Faculty Assembly members concluded that timeliness is a student responsibility after discussion of extending the passing time between classes at the Oct. 8 meeting. The group addressed a proposal made by David Moon, senior associate vice chancellor, Academic Affairs, to lengthen time between classes in response to concerns from students, professors and instructors.

Discussion in departments and with students will continue but early reports indicate that more problems would be created by lengthening the ten-minute break between classes to fifteen minutes.

Several faculty brought up the challenge of working students and those with families who must juggle schedules to accommodate jobs, classes, and family responsibilities. They noted that hours for child care services at the Family Development Center would need to be extended and that Austin Bluffs Parkway traffic is an issue for students who need to drop off children, get across the parkway and park their vehicles before class.

Others noted that student nurses, and some others, often work a night shift immediately before attending an 8 a.m. class. Beginning classes earlier is not an option. Some suggested that changing Monday-Wednesday or Tuesday-Thursday class blocks could affect the personal preferences of students and faculty alike.

Robert Durham, psychology, said that evening classes work reasonably well, as is. Extending time between classes would push the 4:30 p.m. start-time for evening classes to 5 p.m., creating more issues for the night students.
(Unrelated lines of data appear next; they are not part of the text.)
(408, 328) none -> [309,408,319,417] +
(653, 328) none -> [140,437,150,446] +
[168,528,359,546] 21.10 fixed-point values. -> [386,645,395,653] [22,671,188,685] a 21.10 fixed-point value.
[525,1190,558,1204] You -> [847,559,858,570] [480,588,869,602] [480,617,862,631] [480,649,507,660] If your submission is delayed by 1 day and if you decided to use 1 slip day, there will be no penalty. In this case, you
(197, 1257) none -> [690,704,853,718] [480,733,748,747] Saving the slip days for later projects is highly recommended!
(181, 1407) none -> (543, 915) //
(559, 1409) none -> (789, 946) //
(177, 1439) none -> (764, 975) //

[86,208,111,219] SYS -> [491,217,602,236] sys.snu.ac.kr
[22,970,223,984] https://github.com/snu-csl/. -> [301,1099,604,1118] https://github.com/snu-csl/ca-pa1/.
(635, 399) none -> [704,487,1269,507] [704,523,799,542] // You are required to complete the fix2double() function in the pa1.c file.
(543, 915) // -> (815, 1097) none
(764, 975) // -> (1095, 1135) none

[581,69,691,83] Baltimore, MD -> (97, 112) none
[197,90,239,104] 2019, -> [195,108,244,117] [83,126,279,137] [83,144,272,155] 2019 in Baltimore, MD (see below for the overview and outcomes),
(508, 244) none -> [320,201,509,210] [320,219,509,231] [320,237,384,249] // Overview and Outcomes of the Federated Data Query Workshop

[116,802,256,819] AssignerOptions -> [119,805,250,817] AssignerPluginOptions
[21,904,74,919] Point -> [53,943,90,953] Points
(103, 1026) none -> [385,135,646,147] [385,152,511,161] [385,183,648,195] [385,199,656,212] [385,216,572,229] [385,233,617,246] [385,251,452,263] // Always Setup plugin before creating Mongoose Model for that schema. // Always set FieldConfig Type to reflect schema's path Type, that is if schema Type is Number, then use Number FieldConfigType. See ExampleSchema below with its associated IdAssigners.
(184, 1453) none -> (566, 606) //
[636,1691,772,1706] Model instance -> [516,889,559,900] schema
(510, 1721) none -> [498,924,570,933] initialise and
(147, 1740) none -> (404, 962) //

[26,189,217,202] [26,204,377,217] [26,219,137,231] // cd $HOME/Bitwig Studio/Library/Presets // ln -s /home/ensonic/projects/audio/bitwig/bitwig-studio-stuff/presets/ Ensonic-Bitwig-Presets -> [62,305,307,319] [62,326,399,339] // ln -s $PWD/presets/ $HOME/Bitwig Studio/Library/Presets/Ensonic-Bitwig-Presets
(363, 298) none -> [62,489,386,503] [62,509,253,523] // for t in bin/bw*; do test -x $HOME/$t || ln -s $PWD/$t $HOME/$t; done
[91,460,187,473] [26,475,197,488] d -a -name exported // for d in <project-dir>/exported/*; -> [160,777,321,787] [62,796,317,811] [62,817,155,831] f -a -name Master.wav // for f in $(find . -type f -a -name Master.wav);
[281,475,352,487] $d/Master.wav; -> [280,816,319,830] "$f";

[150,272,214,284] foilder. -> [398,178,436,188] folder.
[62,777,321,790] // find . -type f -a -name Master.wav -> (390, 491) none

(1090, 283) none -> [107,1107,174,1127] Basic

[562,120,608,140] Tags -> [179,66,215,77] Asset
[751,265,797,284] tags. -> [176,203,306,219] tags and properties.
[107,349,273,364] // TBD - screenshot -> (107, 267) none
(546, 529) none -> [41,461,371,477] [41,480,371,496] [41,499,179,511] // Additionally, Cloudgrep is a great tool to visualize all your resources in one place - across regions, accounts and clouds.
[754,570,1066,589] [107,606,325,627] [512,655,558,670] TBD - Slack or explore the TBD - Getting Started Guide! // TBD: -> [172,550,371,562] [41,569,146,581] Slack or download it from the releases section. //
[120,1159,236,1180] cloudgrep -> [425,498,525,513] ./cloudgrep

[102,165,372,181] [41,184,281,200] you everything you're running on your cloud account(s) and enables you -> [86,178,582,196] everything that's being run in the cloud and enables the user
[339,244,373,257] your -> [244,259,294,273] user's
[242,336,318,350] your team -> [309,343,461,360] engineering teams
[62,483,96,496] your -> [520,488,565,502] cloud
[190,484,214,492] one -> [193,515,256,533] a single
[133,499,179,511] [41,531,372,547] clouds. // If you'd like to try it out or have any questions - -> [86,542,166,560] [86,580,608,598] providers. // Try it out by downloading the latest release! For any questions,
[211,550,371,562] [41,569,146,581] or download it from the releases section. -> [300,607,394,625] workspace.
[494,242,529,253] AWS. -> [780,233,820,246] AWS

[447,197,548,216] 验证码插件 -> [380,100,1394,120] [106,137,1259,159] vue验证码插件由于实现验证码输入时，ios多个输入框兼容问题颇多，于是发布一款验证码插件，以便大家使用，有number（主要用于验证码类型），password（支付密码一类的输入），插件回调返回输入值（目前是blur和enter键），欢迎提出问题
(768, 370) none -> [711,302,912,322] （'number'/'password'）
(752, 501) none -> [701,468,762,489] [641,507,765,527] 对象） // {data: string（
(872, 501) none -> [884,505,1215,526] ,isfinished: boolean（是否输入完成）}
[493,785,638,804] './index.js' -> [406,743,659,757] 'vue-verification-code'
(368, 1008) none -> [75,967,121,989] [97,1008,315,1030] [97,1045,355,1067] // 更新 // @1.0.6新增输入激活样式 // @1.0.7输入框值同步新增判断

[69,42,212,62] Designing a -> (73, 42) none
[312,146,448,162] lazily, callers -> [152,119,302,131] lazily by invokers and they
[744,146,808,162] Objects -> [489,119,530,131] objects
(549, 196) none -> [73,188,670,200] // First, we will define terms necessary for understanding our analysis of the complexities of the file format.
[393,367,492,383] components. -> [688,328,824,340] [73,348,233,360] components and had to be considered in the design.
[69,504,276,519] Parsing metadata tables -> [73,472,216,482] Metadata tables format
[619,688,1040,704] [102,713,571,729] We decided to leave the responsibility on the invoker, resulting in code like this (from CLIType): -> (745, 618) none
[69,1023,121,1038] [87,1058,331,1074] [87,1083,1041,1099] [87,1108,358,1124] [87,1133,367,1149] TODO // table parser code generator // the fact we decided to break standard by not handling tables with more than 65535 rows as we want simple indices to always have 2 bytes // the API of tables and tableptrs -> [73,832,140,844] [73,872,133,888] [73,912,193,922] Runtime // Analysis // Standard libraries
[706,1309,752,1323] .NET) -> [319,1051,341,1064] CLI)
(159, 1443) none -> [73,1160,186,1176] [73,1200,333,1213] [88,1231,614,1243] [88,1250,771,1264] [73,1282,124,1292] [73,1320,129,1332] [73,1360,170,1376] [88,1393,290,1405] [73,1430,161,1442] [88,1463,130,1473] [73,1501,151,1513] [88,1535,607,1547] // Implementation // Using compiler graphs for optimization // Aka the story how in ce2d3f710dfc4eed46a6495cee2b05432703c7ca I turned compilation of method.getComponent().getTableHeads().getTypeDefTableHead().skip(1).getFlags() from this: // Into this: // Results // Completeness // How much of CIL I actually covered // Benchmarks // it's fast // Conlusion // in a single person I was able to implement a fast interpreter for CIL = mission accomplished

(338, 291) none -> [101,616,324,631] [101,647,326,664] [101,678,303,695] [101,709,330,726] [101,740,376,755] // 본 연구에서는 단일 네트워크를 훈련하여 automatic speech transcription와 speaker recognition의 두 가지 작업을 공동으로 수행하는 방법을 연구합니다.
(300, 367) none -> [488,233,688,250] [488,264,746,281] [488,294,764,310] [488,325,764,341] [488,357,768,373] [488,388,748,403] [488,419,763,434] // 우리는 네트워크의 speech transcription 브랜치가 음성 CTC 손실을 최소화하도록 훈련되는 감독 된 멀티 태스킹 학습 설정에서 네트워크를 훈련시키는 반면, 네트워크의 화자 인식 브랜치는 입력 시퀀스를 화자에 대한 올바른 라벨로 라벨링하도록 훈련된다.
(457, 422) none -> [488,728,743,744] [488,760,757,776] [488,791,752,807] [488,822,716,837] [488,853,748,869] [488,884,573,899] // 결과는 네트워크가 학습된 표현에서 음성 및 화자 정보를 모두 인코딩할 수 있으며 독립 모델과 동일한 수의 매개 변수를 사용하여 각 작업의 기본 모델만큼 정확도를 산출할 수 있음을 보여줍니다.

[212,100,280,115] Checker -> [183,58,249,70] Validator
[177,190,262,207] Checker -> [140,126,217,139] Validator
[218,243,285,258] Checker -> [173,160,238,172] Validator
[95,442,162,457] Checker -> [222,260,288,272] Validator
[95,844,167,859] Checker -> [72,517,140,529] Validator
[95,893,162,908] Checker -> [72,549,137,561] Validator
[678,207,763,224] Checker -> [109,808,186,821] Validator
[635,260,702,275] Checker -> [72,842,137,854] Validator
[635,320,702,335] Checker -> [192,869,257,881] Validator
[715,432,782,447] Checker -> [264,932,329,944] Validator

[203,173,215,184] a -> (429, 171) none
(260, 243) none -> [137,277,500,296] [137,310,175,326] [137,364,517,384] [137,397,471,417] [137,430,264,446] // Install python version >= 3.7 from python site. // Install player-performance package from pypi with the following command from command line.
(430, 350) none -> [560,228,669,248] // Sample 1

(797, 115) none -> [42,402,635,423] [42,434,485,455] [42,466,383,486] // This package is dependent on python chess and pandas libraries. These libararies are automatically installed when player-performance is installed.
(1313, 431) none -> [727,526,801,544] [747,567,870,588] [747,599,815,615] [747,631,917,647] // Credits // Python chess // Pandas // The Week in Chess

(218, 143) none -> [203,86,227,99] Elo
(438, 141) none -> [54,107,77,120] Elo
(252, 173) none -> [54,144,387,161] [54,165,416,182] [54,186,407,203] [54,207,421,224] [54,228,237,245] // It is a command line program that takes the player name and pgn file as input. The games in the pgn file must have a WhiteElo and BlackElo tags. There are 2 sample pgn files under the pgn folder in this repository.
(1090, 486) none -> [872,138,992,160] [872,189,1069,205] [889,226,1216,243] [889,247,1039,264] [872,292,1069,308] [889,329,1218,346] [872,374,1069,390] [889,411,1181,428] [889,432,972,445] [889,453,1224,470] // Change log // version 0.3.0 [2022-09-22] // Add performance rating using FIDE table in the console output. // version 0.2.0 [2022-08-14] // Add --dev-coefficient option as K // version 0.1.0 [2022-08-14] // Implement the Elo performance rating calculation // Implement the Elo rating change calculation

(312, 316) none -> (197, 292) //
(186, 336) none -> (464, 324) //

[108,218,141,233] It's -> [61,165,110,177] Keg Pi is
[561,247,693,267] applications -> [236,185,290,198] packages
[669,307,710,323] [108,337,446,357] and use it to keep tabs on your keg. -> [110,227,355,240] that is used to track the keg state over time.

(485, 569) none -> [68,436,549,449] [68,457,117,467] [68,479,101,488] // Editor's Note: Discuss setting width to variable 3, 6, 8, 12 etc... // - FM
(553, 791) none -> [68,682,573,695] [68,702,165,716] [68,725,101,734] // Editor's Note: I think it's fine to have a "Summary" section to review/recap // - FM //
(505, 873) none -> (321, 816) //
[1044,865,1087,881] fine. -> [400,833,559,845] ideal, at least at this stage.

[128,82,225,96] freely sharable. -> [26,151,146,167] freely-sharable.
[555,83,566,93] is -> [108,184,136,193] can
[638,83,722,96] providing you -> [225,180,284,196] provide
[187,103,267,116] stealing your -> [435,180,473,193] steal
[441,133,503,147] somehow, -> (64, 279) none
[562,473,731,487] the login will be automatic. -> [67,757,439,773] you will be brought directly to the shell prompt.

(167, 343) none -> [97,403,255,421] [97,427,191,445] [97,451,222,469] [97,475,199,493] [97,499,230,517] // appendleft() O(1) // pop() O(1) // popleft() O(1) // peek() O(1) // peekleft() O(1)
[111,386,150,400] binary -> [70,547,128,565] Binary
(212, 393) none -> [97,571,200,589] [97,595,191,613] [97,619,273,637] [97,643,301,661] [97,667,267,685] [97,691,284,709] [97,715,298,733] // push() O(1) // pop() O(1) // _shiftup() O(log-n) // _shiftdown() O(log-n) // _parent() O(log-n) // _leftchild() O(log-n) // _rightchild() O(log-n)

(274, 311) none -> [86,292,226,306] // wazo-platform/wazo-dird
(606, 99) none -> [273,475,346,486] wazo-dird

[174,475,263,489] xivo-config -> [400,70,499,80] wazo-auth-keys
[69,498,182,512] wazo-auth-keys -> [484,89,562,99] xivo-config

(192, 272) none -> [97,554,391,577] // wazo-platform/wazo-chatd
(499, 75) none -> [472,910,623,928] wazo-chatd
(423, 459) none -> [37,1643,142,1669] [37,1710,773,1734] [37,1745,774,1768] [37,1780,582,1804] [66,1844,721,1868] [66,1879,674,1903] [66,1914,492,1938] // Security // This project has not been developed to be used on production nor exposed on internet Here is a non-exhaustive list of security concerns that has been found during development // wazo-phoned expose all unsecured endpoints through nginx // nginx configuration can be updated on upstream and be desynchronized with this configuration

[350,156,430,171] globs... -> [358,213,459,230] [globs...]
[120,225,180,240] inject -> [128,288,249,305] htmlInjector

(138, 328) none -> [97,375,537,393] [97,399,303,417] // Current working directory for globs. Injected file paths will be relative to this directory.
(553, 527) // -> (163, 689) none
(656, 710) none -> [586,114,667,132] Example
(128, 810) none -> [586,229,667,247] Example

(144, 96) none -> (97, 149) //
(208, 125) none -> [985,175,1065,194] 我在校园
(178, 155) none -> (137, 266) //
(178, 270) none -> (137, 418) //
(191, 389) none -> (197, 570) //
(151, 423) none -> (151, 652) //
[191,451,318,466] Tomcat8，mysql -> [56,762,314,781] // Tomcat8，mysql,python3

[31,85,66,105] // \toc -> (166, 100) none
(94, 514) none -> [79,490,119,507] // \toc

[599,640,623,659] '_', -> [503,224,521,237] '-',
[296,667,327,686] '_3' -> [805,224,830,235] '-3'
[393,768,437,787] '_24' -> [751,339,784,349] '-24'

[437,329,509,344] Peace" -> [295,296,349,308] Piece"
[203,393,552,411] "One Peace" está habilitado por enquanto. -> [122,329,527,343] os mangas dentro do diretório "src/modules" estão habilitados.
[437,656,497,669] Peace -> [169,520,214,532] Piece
“The situation is certainly problematic,” Durham said later in a telephone interview. “Perhaps we need to look at rescheduling the campus shuttles.” he added, noting the distance between University Hall and the Science & Engineering Building. He said that many factors deserve careful study before making changes that could have a more negative impact.

Durham also noted that all the campus governance groups and administration must communicate fully and share their findings before the campus makes any final decisions.

The assembly finished the discussion with the conclusion that students and faculty need to communicate. For example, faculty need to be aware that some students must leave at the scheduled end of the session. Students should let faculty know if their next class is across campus and they must leave promptly. If students will be frequently late because of class scheduling, they owe the professor an explanation. Conversely, faculty should not penalize students for tardiness.

Recalling the meeting, Durham said, “I don’t remember anyone overtly making the statement, but the members certainly implied that communication, respect and understanding between student and professor is key.”

If the instructor cannot remain after class for questions, students should make appointments. If a student is going to miss the first few minutes of a lecture, the student is responsible for getting the missed information. In some cases, the group concluded, it is simply a matter of a student recognizing the travel challenge, walking faster, and avoiding distractions. In others, the student and professor each must recognize and respect the other’s position and work toward a mutual solution.

The university established class schedules and time between classes before the campus grew to its present size and increased its student population. Faculty at the meeting agreed growth will continue to present challenge and that alternatives need to be considered and discussed.